• TASK OBJECTIVE
All that is needed is the line containing "[36,233,229,252] Jön a" together with each line after it, transcribed exactly to the end of the records.

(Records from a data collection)
* * *

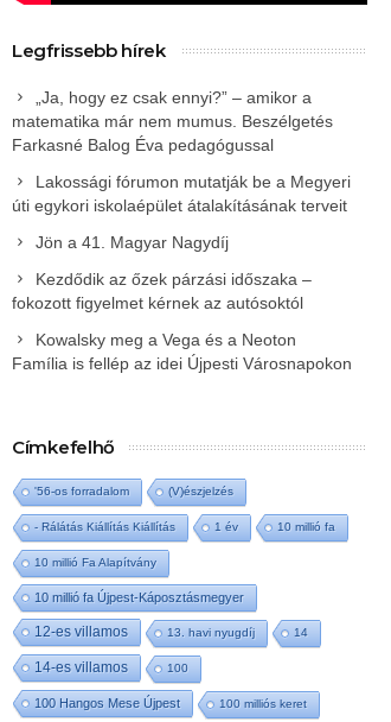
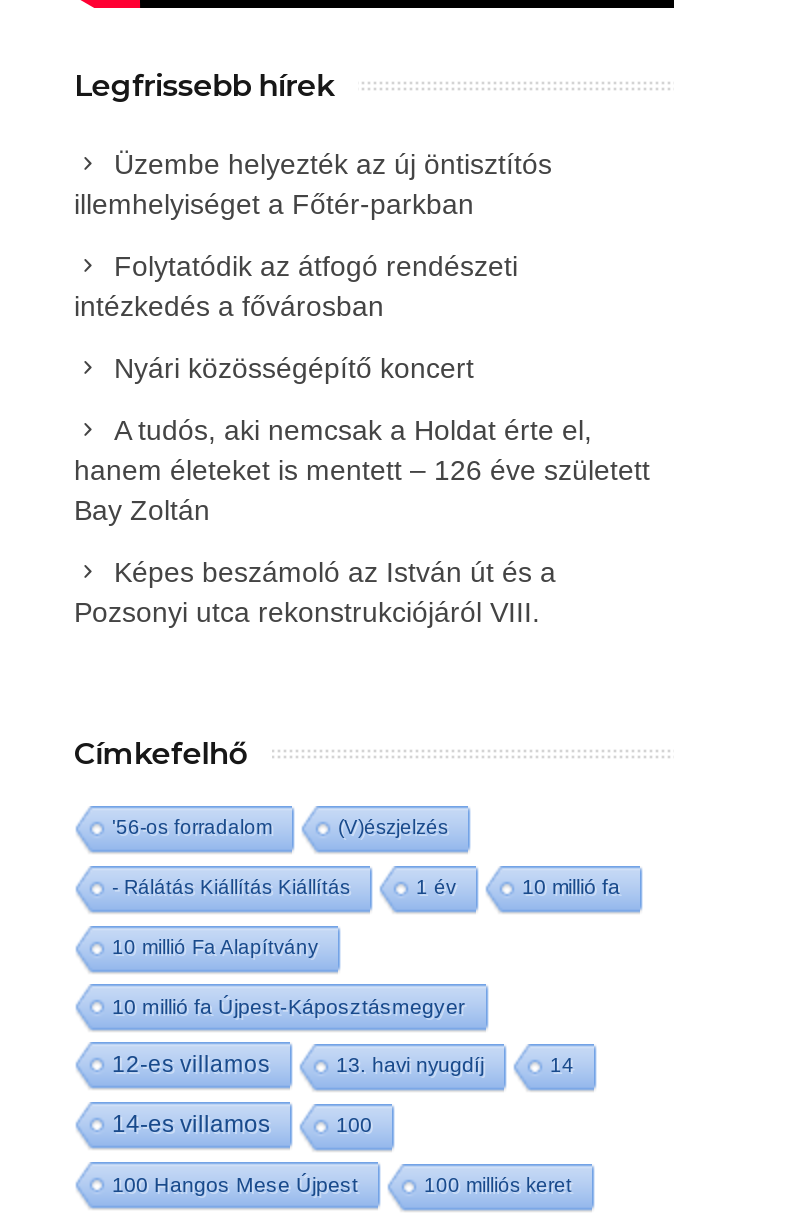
[12,88,333,154] „Ja, hogy ez csak ennyi?” – amikor a | matematika már nem mumus. Beszélgetés | Farkasné Balog Éva pedagógussal -> [74,148,552,220] Üzembe helyezték az új öntisztítós | illemhelyiséget a Főtér-parkban
[12,172,351,215] Lakossági fórumon mutatják be a Megyeri | úti egykori iskolaépület átalakításának terveit -> [74,250,518,322] Folytatódik az átfogó rendészeti | intézkedés a fővárosban
[36,233,229,252] Jön a 41. Magyar Nagydíj -> [114,352,474,384] Nyári közösségépítő koncert
[12,269,312,312] Kezdődik az őzek párzási időszaka – | fokozott figyelmet kérnek az autósoktól -> [74,414,650,526] A tudós, aki nemcsak a Holdat érte el, | hanem életeket is mentett – 126 éve született | Bay Zoltán
[12,330,352,373] Kowalsky meg a Vega és a Neoton | Família is fellép az idei Újpesti Városnapokon -> [74,556,556,628] Képes beszámoló az István út és a | Pozsonyi utca rekonstrukciójáról VIII.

* * *

• SOLVED EXERCISE
[36,233,229,252] Jön a 41. Magyar Nagydíj -> [114,352,474,384] Nyári közösségépítő koncert
[12,269,312,312] Kezdődik az őzek párzási időszaka – | fokozott figyelmet kérnek az autósoktól -> [74,414,650,526] A tudós, aki nemcsak a Holdat érte el, | hanem életeket is mentett – 126 éve született | Bay Zoltán
[12,330,352,373] Kowalsky meg a Vega és a Neoton | Família is fellép az idei Újpesti Városnapokon -> [74,556,556,628] Képes beszámoló az István út és a | Pozsonyi utca rekonstrukciójáról VIII.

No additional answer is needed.